Record excerpts |
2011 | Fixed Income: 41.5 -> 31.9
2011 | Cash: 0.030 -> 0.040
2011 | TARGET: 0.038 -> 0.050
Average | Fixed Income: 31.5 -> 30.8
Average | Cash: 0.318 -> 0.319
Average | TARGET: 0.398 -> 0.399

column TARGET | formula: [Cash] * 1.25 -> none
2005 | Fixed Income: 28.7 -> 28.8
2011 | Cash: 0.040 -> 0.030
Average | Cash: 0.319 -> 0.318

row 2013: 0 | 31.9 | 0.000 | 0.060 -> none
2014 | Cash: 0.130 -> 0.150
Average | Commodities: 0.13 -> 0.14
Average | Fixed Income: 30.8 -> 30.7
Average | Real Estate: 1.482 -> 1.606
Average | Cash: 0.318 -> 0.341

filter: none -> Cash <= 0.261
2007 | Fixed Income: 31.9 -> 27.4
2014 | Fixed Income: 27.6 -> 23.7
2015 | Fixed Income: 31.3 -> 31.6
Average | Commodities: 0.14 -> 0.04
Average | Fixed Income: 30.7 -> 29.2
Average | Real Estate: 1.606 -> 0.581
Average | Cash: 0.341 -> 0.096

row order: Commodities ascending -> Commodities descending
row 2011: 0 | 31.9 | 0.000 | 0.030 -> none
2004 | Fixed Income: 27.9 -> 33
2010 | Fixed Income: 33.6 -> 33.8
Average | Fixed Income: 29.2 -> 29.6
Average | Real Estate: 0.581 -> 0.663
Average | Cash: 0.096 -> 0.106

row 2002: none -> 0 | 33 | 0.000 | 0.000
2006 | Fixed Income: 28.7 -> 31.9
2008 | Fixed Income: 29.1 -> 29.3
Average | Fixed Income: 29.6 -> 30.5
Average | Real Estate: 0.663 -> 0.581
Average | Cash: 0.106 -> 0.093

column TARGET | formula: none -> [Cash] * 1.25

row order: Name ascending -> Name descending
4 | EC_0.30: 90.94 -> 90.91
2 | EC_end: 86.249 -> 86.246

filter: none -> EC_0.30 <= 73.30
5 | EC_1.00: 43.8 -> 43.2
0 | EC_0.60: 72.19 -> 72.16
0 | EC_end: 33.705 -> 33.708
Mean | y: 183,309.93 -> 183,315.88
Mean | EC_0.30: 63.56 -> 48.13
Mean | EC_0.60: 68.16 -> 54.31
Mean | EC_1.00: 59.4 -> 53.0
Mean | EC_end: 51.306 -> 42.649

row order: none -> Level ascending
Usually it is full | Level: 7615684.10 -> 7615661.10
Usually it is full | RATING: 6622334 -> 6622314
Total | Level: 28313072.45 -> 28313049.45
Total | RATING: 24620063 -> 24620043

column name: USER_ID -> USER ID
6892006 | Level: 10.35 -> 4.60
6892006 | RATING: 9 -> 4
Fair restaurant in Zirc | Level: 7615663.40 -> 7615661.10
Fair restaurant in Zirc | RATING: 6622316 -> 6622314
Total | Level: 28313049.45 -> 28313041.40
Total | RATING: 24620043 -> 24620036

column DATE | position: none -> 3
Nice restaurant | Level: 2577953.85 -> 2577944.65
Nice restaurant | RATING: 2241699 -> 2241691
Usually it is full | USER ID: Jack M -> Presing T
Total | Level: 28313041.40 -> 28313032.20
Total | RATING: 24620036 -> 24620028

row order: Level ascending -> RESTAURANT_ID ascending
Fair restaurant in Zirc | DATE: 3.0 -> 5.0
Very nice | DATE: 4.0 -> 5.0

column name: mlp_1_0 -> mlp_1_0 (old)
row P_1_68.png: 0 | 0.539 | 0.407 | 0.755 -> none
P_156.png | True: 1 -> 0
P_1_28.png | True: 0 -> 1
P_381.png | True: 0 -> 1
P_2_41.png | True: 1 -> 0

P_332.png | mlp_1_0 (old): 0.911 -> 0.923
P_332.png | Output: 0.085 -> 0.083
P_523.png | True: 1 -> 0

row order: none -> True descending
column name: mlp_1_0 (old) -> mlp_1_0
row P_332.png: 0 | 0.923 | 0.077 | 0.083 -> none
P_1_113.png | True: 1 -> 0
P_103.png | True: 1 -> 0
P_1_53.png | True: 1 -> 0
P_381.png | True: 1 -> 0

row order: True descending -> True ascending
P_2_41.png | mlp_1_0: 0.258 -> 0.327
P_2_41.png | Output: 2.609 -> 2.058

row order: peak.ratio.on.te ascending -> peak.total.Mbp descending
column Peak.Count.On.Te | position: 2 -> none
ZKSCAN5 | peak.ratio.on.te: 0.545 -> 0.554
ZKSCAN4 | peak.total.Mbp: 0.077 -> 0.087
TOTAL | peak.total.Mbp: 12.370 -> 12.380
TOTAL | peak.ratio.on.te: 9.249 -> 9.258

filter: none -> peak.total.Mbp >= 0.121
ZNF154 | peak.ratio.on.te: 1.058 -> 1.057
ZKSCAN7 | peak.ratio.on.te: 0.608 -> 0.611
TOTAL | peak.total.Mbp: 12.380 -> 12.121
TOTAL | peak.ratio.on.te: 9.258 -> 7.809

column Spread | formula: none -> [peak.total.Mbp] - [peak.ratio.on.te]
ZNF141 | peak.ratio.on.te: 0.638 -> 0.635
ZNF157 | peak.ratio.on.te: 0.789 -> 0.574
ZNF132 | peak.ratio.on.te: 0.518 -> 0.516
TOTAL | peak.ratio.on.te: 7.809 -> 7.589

Directions for this task | Could you reproduce, exactly, every line above from the line with "P_103.png | True: 1 -> 0" to the line with "filter: none -> peak.total.Mbp >= 0.121", and no other line? Both ends count.

Result for this task |
P_103.png | True: 1 -> 0
P_1_53.png | True: 1 -> 0
P_381.png | True: 1 -> 0

row order: True descending -> True ascending
P_2_41.png | mlp_1_0: 0.258 -> 0.327
P_2_41.png | Output: 2.609 -> 2.058

row order: peak.ratio.on.te ascending -> peak.total.Mbp descending
column Peak.Count.On.Te | position: 2 -> none
ZKSCAN5 | peak.ratio.on.te: 0.545 -> 0.554
ZKSCAN4 | peak.total.Mbp: 0.077 -> 0.087
TOTAL | peak.total.Mbp: 12.370 -> 12.380
TOTAL | peak.ratio.on.te: 9.249 -> 9.258

filter: none -> peak.total.Mbp >= 0.121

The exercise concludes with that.